+++ Information shown

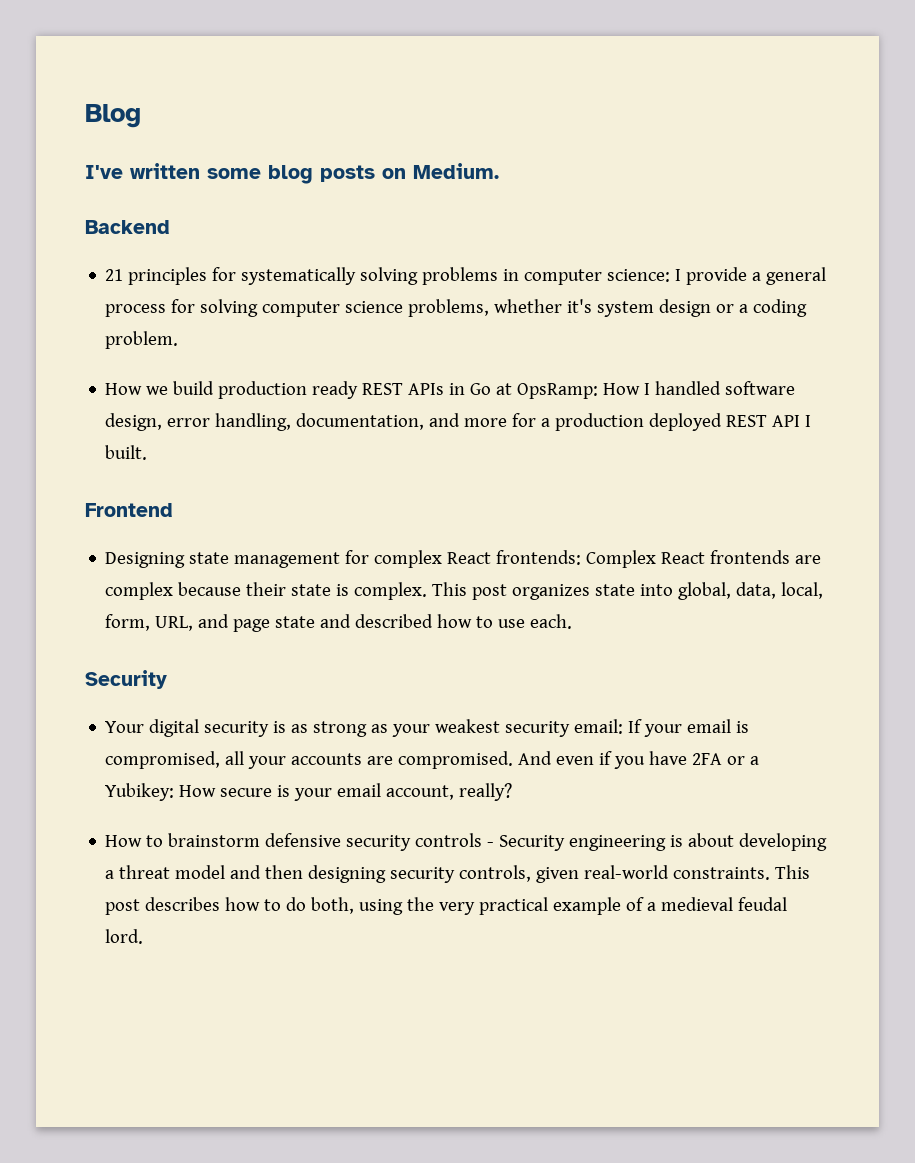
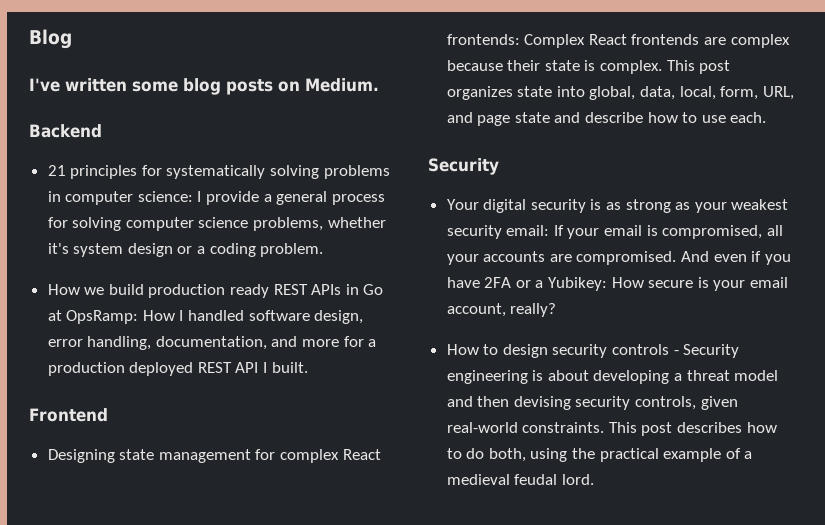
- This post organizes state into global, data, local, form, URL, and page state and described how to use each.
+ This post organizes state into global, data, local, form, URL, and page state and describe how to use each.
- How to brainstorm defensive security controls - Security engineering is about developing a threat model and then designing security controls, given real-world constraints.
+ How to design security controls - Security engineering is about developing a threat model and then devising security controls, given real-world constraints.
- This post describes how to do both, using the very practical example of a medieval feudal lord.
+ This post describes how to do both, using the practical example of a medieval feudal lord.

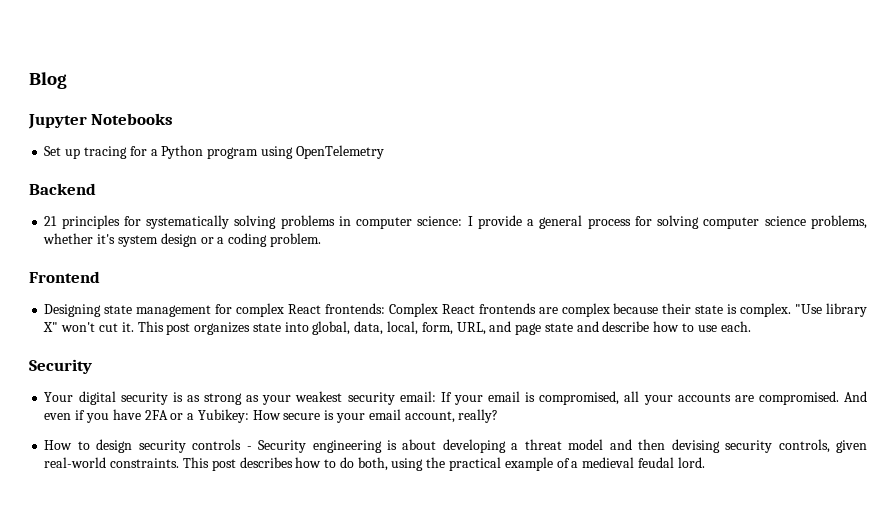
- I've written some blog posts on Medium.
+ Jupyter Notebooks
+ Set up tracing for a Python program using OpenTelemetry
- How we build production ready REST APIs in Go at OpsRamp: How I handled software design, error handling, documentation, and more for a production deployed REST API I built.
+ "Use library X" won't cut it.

++++++
+++ Information shown

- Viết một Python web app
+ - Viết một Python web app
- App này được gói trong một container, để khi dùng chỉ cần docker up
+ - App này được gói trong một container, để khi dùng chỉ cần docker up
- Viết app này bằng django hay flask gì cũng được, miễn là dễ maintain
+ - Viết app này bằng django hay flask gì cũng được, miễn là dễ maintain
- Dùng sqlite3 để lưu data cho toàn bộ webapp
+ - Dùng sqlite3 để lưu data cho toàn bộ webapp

++++++

■ **Activity**
Considering the records above, state how many lines contain the word "lord", with nothing else in your reply.

■ **Result of the task**
2